** TASK INSTRUCTIONS **
Skip the images and repeat every entry word for word.
:: EXCERPTED DATA
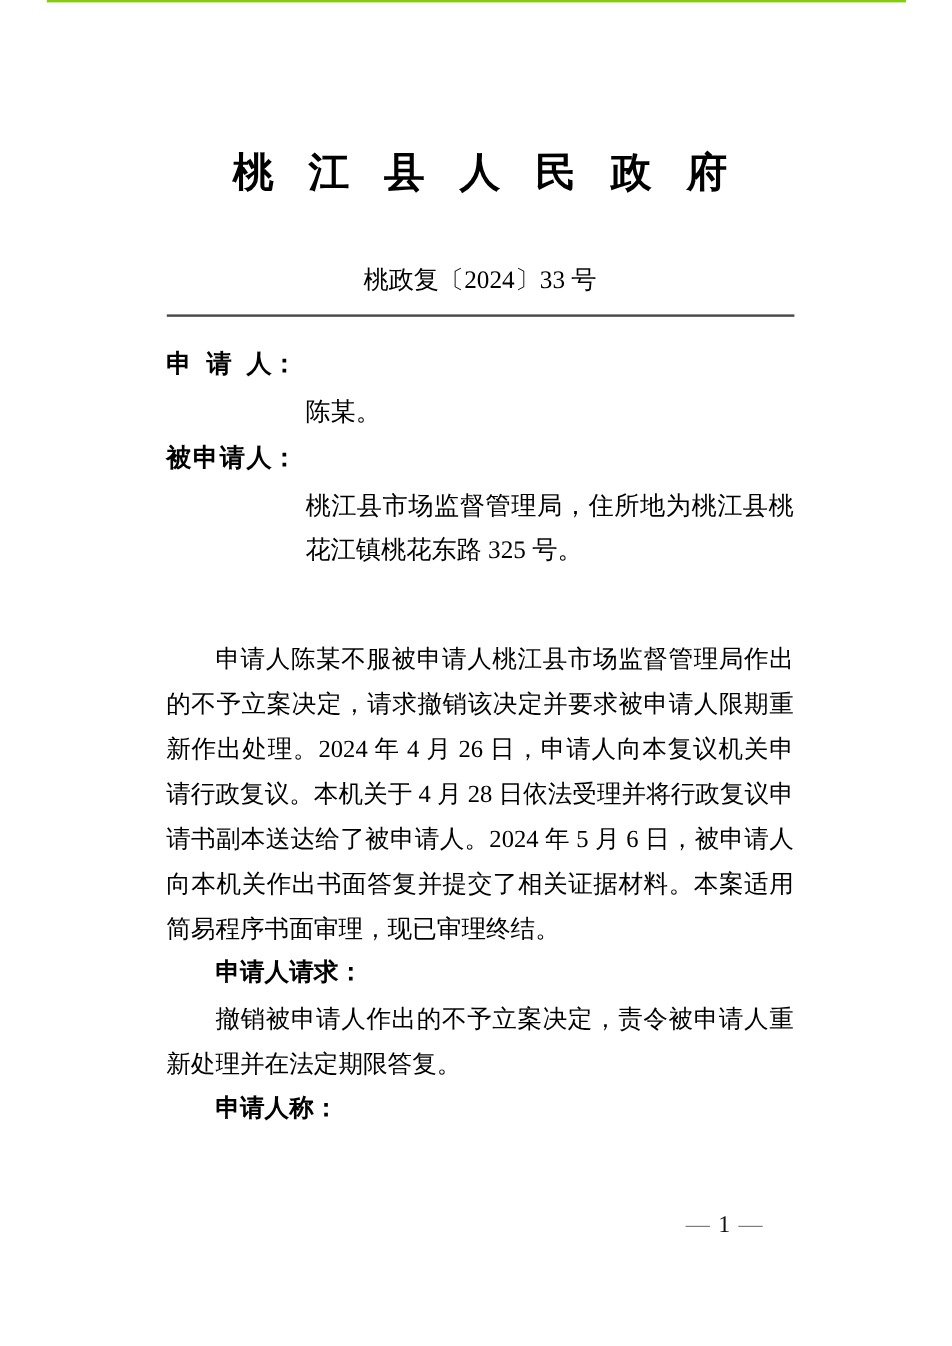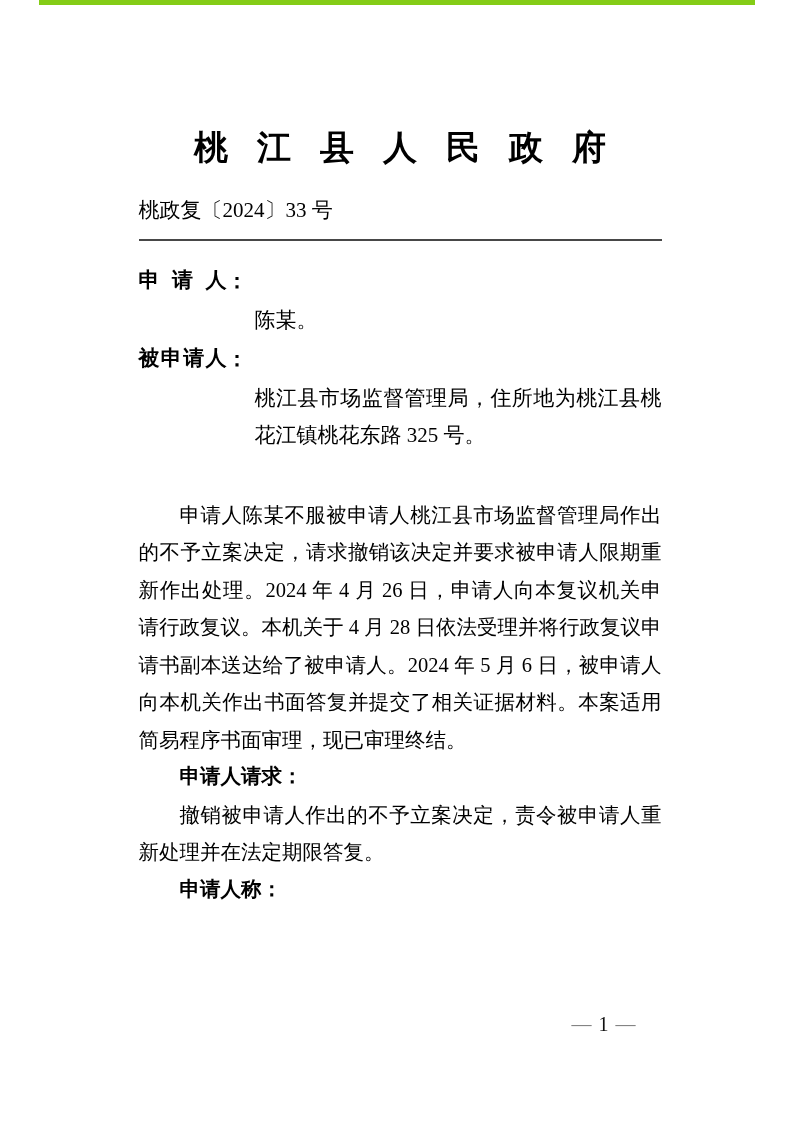"桃江县人民政府" .page { border-top: 5px solid #84cc16 -> 2px solid #84cc16 }
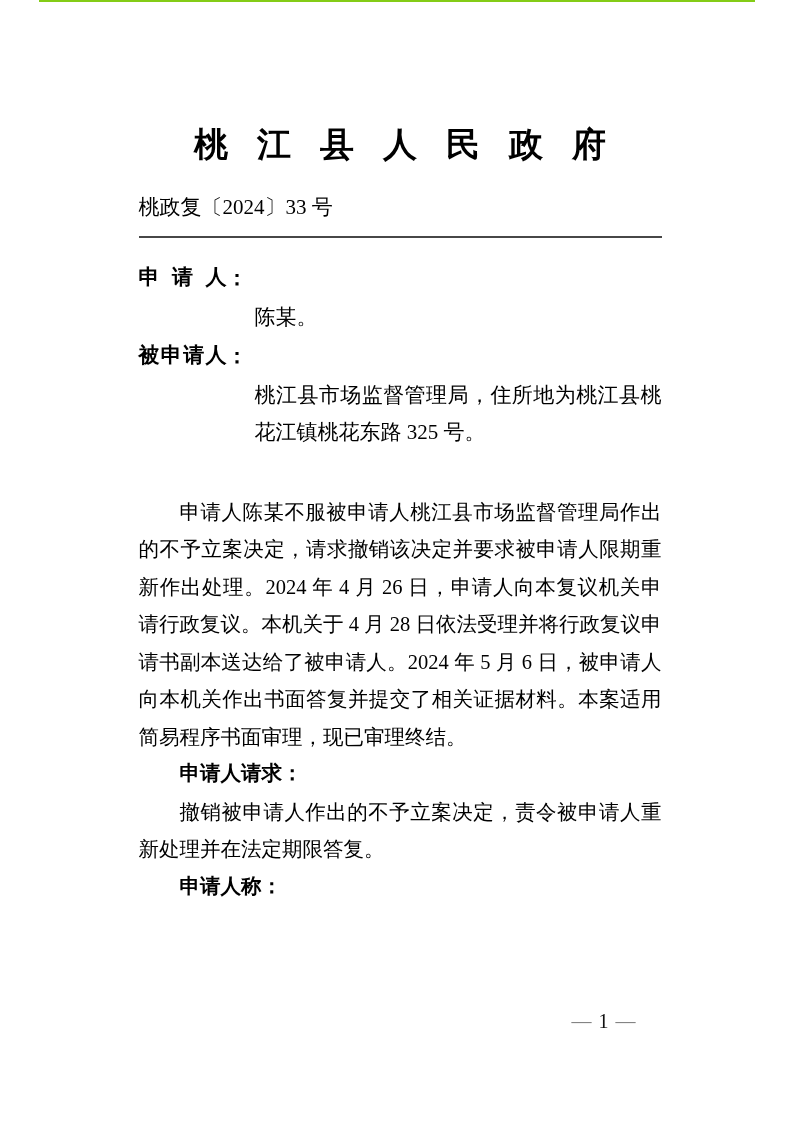"桃政复〔2024〕33 号" .doc-number { margin-top: 28px -> 54px; text-align: left -> center }
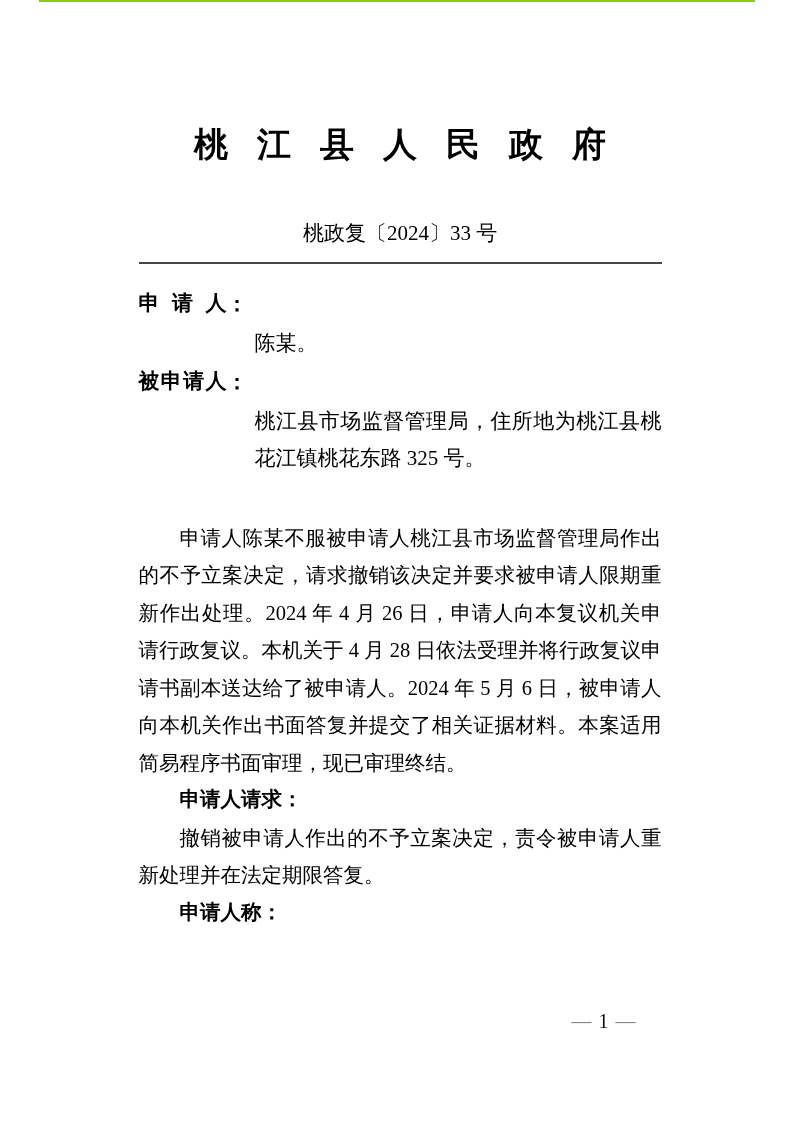"申请人陈某不服被申请人桃江县市场监督管理局作出的不予立案决定，请求撤销该决定并要" .body-text { margin-top: 42px -> 54px }
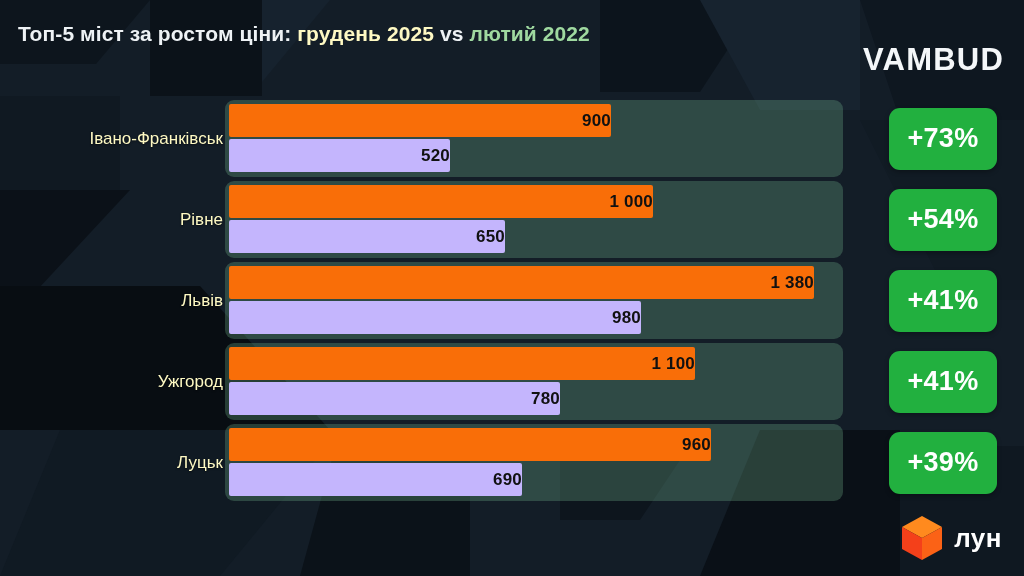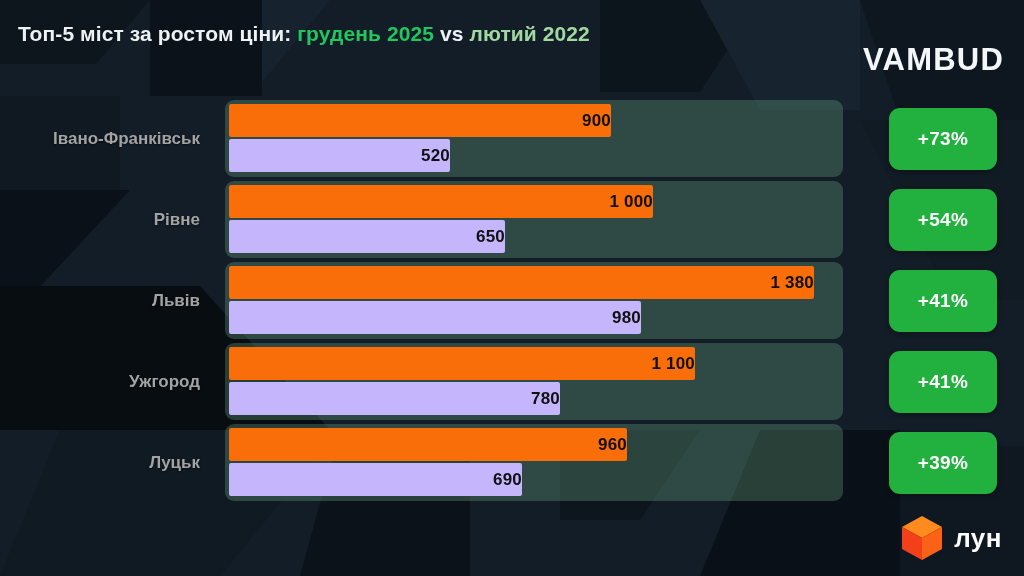"грудень 2025" .title .t-orange { color: #22c55e -> #fef9c3 }
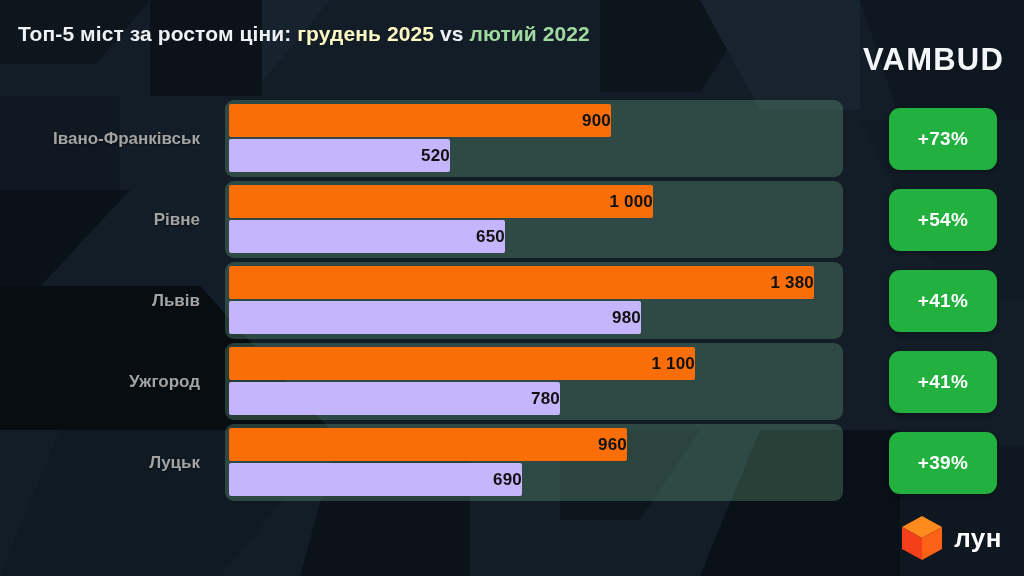"Івано-Франківськ" .city { color: #a3a3a3 -> #fef9c3; font-weight: bold -> normal; right: 824px -> 801px }
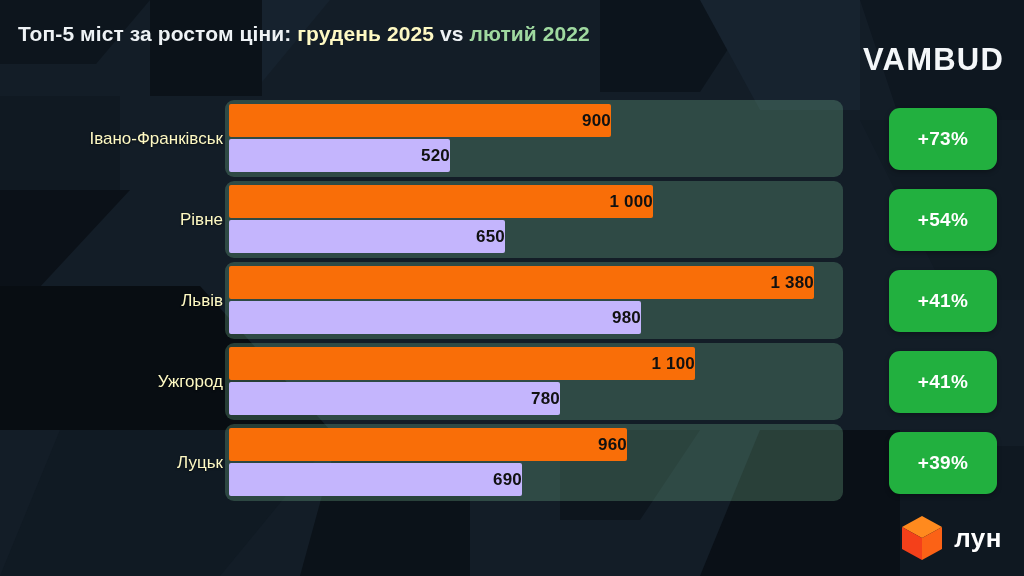"+73%" .badge { font-size: 19px -> 27px }
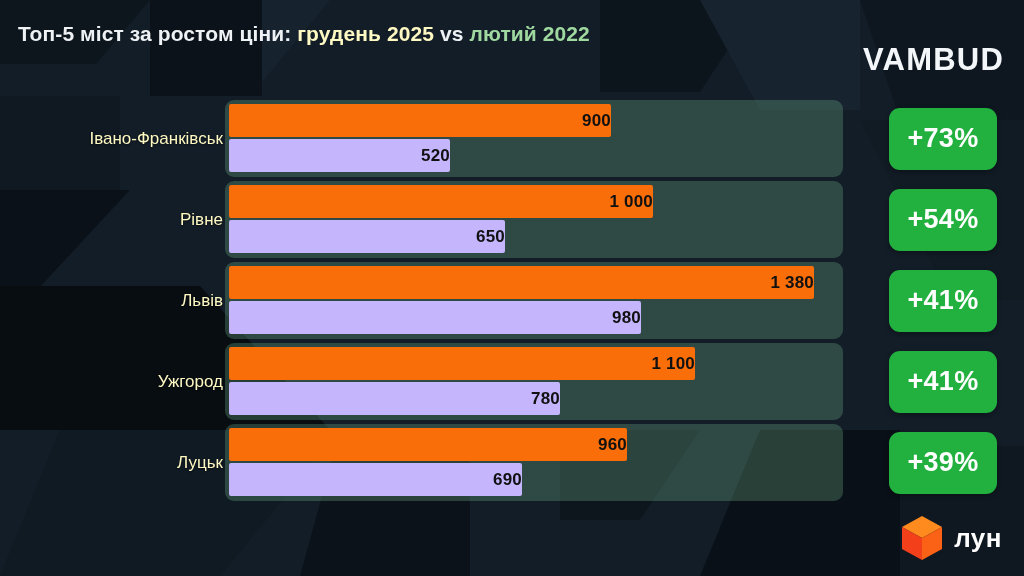"960" div.bar { width: 398px -> 482px }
::::
** SOLVED EXERCISE **
"桃江县人民政府" .page { border-top: 5px solid #84cc16 -> 2px solid #84cc16 }
"桃政复〔2024〕33 号" .doc-number { margin-top: 28px -> 54px; text-align: left -> center }
"申请人陈某不服被申请人桃江县市场监督管理局作出的不予立案决定，请求撤销该决定并要" .body-text { margin-top: 42px -> 54px }
"грудень 2025" .title .t-orange { color: #22c55e -> #fef9c3 }
"Івано-Франківськ" .city { color: #a3a3a3 -> #fef9c3; font-weight: bold -> normal; right: 824px -> 801px }
"+73%" .badge { font-size: 19px -> 27px }
"960" div.bar { width: 398px -> 482px }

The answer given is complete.